Wednesday, December 02, 2009

Step away from the bar, ladies

So SLJ is in trouble with some of its readers over their cover photo of some boozin' bloggers. Honestly, you never know what's going to bring in complaints--and Letters to the Editor are far more frequently objections than compliments. As Monica Edinger (first reprobate to the left) points out, you might expect objections to the Sex and the City cast of the cast (all good-lookin' white girls) but who expected this? And too often, when you want to start a discussion--as I did with the Nikki Grimes article about black people and the Caldecott Medal--you get zip.

But here is one of the treasures from our archive, ripped from a subscriber's magazine, label carefully removed (coward), and mailed to me in an anonymous envelope:

Labels: , , , ,

Tuesday, November 17, 2009

Too damned long

I see that PW has followed up on Betsy Bird's thoughts on the Amazon Vine program; their speculation that membership in Vine might be a perk for good customers is intriguing if not substantiated. What seems oddest to me is that this program--for which publishers and other producers pay for the privilege of having their products evaluated--is being criticized for eliciting cluelessly negative reviews, which does not seem to serve the purposes of either publishers or Amazon. It's not like the books don't otherwise get customer reviews, but perhaps the Vine reviews post early enough so that any early buzz they provide outweighs what they actually say?

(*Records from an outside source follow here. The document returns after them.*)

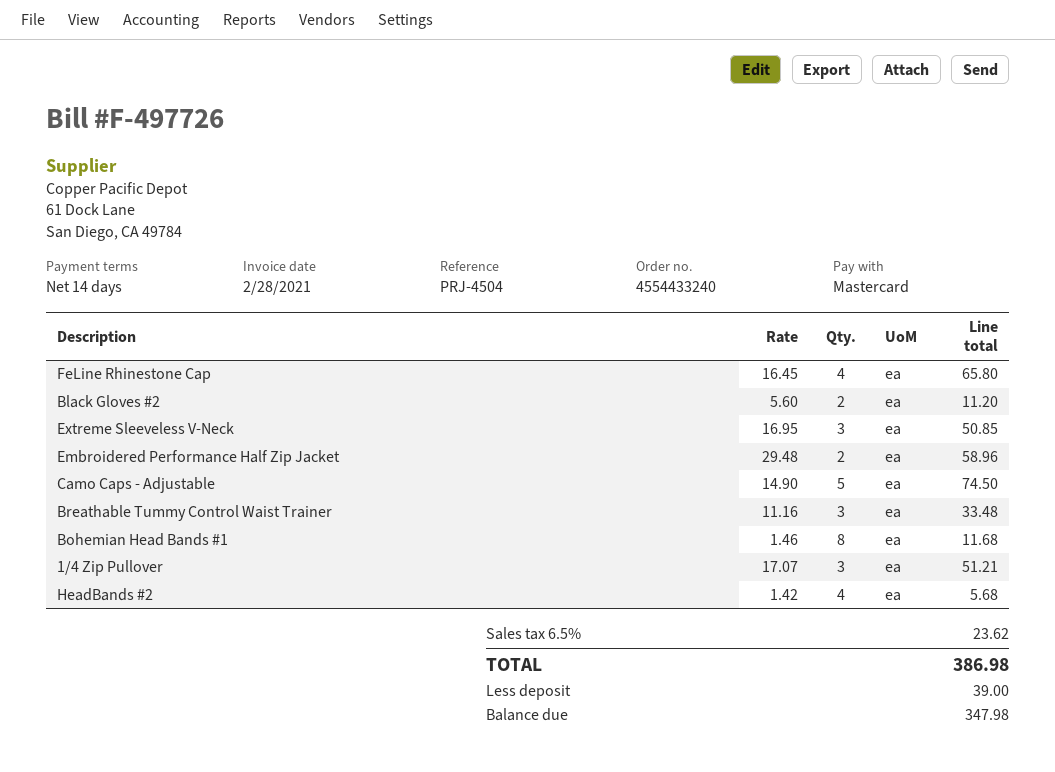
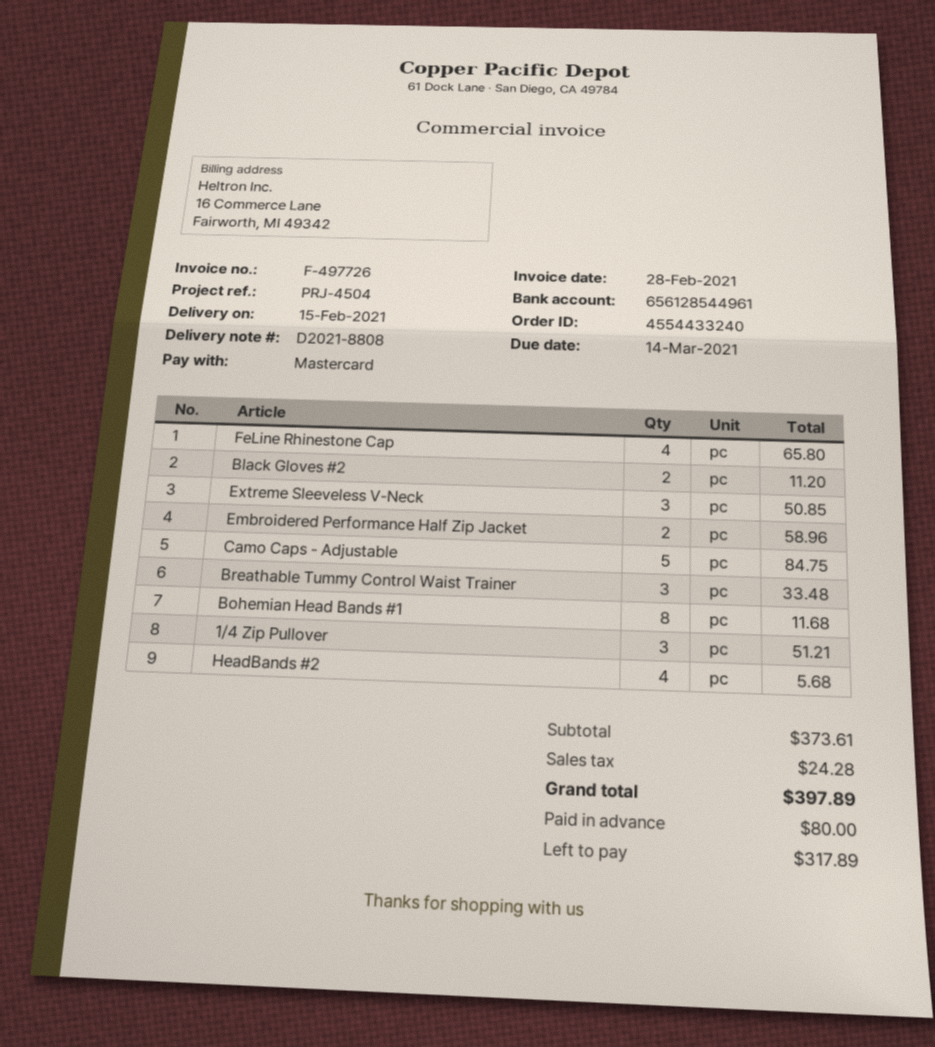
Camo Caps - Adjustable: 5 for 74.50 -> 5 for 84.75
tax: 23.62 -> 24.28
total: 386.98 -> 397.89
deposit: 39.00 -> 80.00
balance: 347.98 -> 317.89

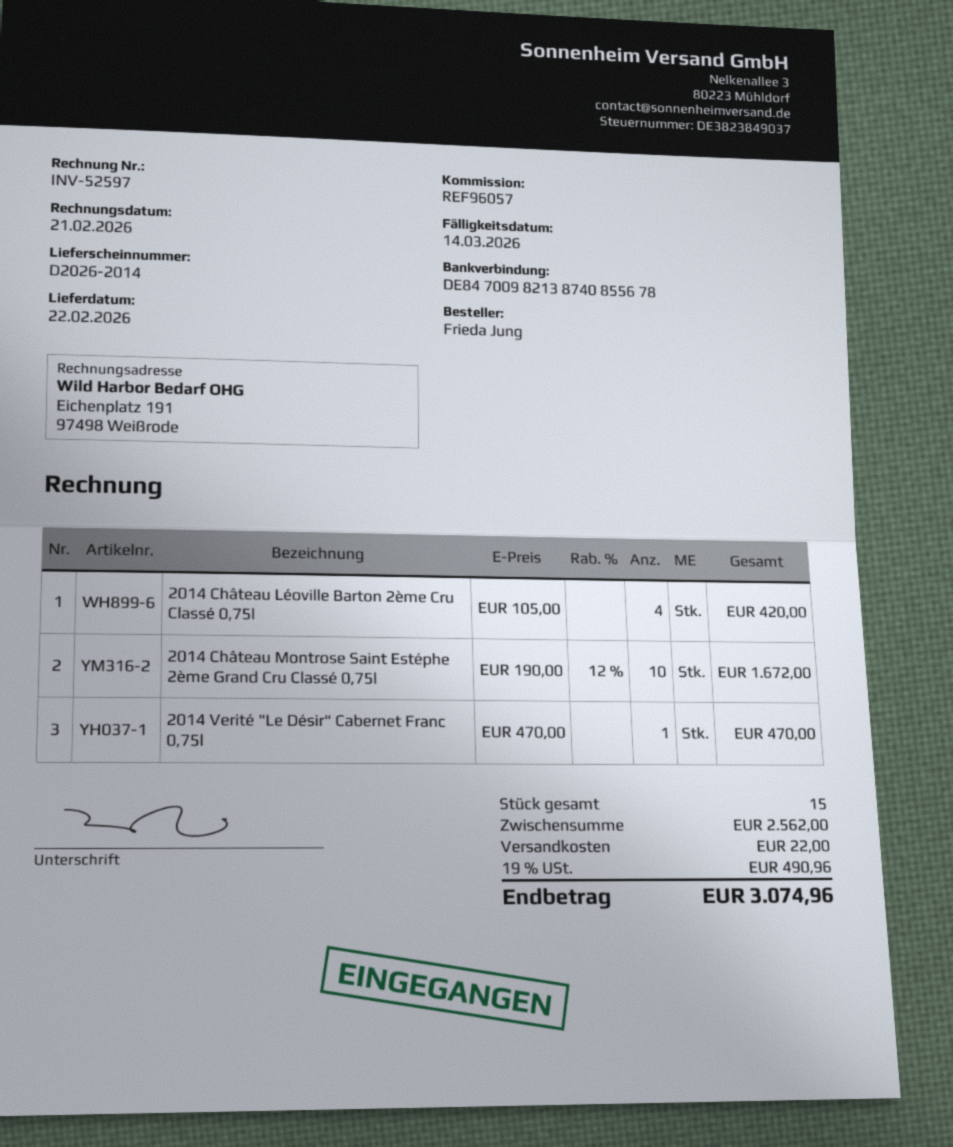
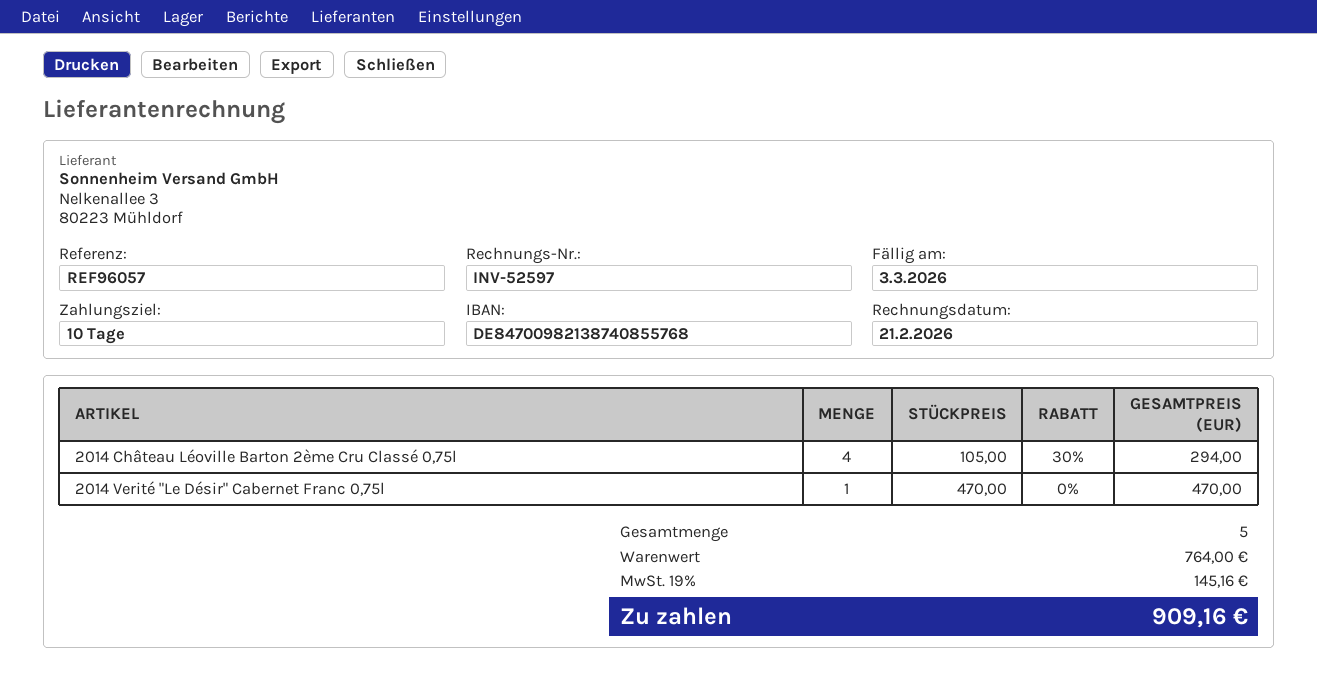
due date: 2026-03-14 -> 2026-03-03
bank account: DE84700982138740855678 -> DE84700982138740855768
2014 Château Léoville Barton 2ème Cru Classé 0,75l: 4 x 105.00 = 420.00 -> 4 x 105.00 - 30% = 294.00
2014 Château Montrose Saint Estéphe 2ème Grand Cru Classé 0,75l: 10 x 190.00 - 12% = 1672.00 -> none
total quantity: 15 -> 5
subtotal: 2562.00 -> 764.00
shipping: 22.00 -> none
tax: 19% = 490.96 -> 19% = 145.16
total: 3074.96 -> 909.16

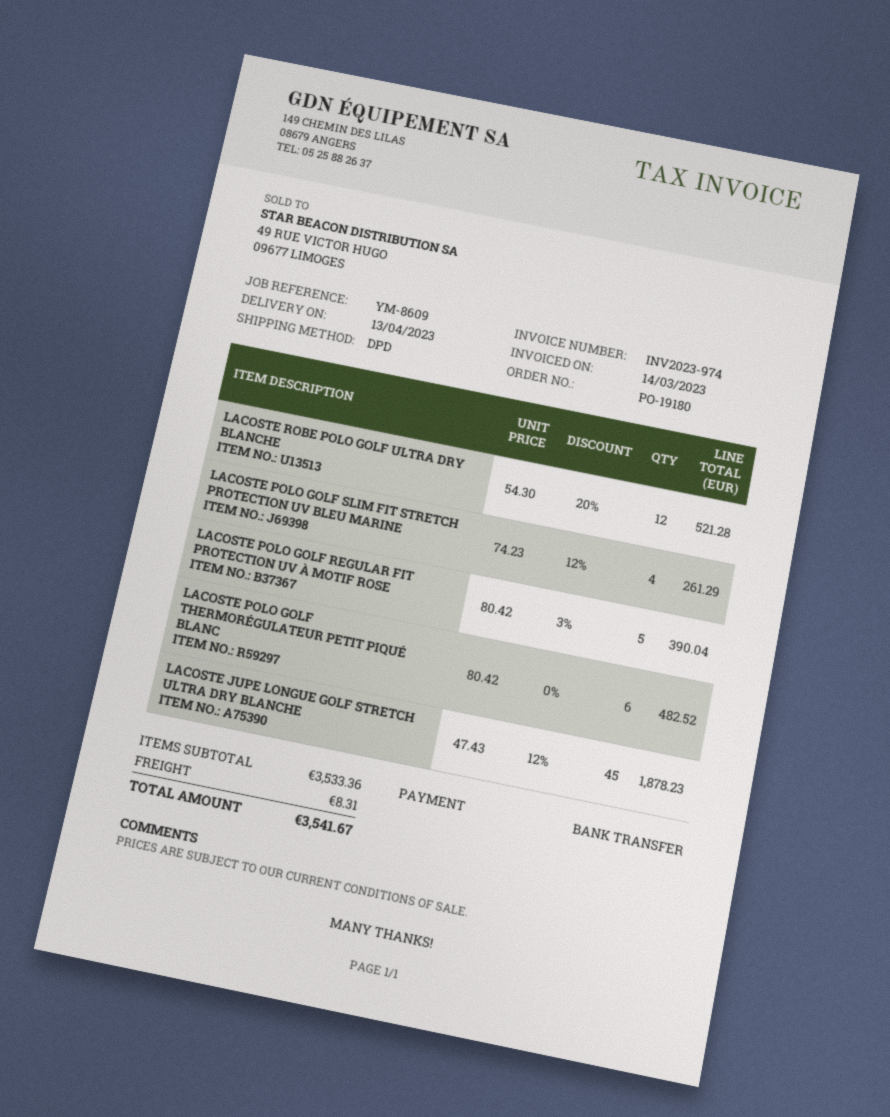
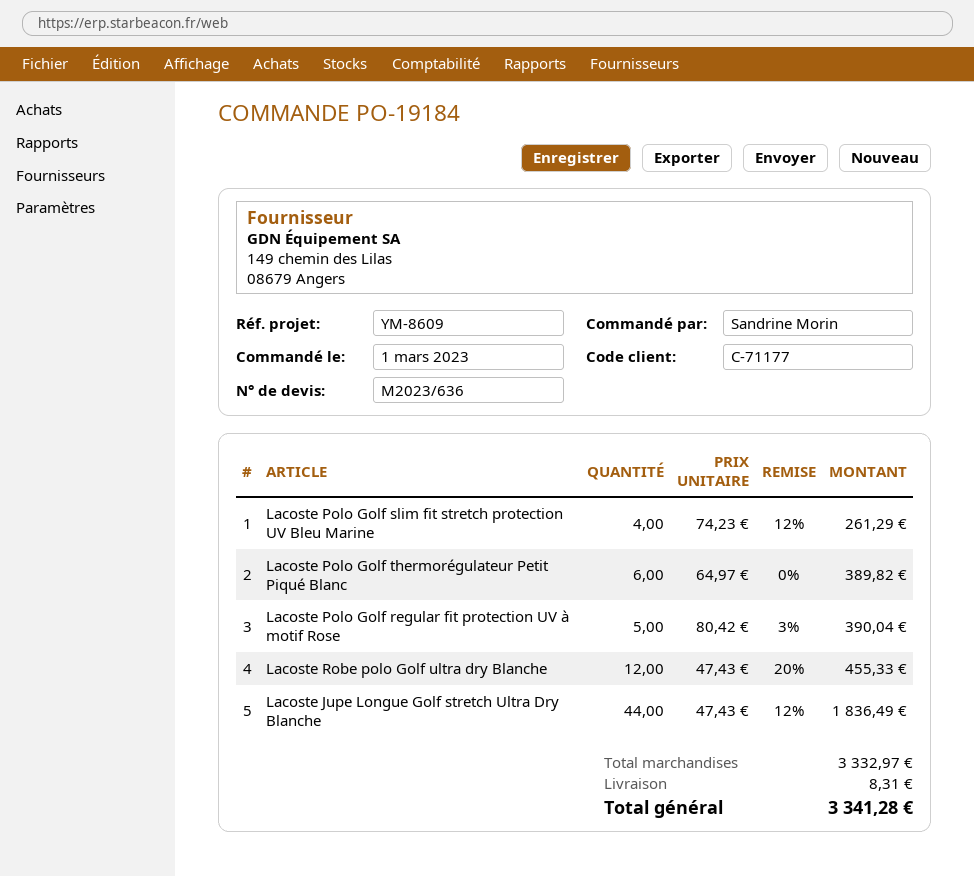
order number: PO-19180 -> PO-19184
LACOSTE ROBE POLO GOLF ULTRA DRY BLANCHE: 12 x 54.30 - 20% = 521.28 -> 12 x 47.43 - 20% = 455.33
LACOSTE POLO GOLF THERMORÉGULATEUR PETIT PIQUÉ BLANC: 6 x 80.42 = 482.52 -> 6 x 64.97 = 389.82
LACOSTE JUPE LONGUE GOLF STRETCH ULTRA DRY BLANCHE: 45 x 47.43 - 12% = 1878.23 -> 44 x 47.43 - 12% = 1836.49
subtotal: 3533.36 -> 3332.97
total: 3541.67 -> 3341.28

Vine reviews, customer reviews, and, sorry, blog reviews--they are all too damned long. That's the problem I have with 'em. Just because the technology allows one to prattle on forever should by no means encourage one to do so. The one Amazon review I remember appreciating was a negative review of a recording I adore, Adam Guettel's musical Floyd Collins. It read, in its entirety, "Too much yodeling."

Labels: , , , ,

Tuesday, October 06, 2009

Hot air didn't stop the Nazis, either.

From a San Francisco bookstore forum, reported in Shelf Awareness:

The idea for the panel, said co-owner Margie Scott Tucker, came from a statement made by Alan Kaufman, novelist, memoirist, influential in the Spoken Word movement and editor of The Outlaw Bible of American Literature: "When I hear the term Kindle, I think not of imaginations fired but of crematoria lit." Kaufman moderated the panel, called the "Great Internet Book Burning Panel." (No books e or otherwise were actually burned despite the catchy title.)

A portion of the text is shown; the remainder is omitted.